Fig. 4: Characteristics of ACRs between two maize subgenomes.

a The number of constrained ACR on m1 and m2 when compared to sorghum and when mutually compared. b A schematic of reciprocal subgenome sequence loss happened on ACRs. Straight lines represent genome sequences; gray dashed boxes represent regions of collinearity between genomes; and triangles represent ACRs on genomes. c ACR length density normalized by the lengths of m1 (red) and m2 (blue) across 15 samples. d ACR length density of highly conserved region normalized by the lengths of highly conserved regions of m1 (red) and m2 (blue) across 15 samples. e The proportion of enriched TFBSs that shared between two subgenomes and specifically existed in m1 or m2 subgenome (n = 15).
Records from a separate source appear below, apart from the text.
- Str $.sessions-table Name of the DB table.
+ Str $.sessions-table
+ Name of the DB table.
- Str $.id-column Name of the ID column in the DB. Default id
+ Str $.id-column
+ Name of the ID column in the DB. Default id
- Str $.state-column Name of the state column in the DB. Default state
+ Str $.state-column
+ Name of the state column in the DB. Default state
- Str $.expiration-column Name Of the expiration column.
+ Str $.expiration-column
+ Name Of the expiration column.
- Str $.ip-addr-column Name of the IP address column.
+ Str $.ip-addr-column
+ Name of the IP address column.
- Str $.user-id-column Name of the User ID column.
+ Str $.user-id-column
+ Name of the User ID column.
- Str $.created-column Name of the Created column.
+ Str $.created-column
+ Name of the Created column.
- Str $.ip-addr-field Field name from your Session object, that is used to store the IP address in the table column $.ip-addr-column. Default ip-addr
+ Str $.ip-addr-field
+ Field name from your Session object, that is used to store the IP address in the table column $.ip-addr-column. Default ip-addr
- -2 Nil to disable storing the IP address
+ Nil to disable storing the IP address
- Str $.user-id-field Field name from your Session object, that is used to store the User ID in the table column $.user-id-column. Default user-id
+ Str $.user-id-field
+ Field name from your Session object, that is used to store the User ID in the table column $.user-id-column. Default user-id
Except for the TFBSs that annotated across the two subgenomes, we also independently annotated TFBSs in promoter and distal ACRs, respectively. The box denotes the maxima, 25th, median, 75th percentiles and minima, and the whiskers indicate the 1.5× interquartile range. The P-values were calculated by two-sided Wilcoxon test. f An overview of ACRs across a ~ 400 kb region between tb1 and its m2 syntenic gene tcp6. Red region indicated the reported functional Hopscotch region; the blue box indicates the genes; the grey bar indicates the transposable elements. Source data are provided as a Source Data file.